■ PROBLEM
This exercise calls for a copy of every line in the listing below that carries the word "emblem".

■ DATA EXTRACT
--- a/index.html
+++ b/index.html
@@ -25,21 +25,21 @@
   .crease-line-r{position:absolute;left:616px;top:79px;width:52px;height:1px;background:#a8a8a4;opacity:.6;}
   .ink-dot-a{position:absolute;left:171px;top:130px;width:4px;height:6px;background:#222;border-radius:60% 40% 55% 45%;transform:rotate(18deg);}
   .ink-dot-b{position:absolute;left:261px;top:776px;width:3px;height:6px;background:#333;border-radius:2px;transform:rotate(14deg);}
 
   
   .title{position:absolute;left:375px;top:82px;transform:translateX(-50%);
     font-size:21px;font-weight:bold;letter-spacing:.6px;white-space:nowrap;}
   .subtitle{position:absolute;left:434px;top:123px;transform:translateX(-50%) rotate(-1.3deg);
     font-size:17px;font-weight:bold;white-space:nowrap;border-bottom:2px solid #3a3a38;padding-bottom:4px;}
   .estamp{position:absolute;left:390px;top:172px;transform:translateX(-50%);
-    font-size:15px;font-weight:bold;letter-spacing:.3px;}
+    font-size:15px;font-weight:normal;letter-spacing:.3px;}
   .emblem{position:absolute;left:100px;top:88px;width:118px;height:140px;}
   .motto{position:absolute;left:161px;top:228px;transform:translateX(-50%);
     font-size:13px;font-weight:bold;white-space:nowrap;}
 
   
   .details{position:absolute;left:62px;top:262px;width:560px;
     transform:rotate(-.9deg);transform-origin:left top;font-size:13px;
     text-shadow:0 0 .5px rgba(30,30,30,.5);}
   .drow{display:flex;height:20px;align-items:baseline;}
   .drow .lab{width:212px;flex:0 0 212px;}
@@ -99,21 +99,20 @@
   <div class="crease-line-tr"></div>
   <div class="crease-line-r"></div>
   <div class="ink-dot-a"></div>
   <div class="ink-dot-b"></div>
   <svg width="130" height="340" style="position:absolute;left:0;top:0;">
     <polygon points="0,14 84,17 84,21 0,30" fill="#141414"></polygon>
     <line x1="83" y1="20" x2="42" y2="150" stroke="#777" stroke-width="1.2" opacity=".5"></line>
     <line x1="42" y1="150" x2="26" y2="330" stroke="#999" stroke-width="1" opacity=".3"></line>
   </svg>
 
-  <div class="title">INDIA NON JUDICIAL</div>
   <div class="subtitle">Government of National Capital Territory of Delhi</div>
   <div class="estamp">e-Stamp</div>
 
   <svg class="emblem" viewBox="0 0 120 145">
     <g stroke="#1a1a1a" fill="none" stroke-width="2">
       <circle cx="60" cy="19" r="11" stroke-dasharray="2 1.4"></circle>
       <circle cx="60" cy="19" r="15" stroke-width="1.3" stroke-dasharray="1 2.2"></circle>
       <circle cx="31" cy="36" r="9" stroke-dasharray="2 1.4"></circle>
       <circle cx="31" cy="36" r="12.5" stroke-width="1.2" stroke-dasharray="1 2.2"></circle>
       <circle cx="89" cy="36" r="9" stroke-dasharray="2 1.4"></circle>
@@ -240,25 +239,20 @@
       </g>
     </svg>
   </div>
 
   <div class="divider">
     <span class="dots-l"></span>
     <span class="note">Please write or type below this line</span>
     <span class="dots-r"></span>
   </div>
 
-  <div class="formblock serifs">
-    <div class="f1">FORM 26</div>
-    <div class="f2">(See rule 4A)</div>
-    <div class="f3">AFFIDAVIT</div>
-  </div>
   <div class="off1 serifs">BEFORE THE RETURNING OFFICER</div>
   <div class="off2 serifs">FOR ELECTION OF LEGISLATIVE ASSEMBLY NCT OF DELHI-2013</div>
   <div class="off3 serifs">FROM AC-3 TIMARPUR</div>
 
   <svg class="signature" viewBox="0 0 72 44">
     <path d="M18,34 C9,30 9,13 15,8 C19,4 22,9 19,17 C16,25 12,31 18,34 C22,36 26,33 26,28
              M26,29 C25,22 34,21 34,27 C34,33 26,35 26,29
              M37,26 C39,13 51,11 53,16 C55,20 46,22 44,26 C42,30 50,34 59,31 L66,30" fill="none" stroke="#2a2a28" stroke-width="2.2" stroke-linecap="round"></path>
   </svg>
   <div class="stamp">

■ EXERCISE ANSWER
   .emblem{position:absolute;left:100px;top:88px;width:118px;height:140px;}
   <svg class="emblem" viewBox="0 0 120 145">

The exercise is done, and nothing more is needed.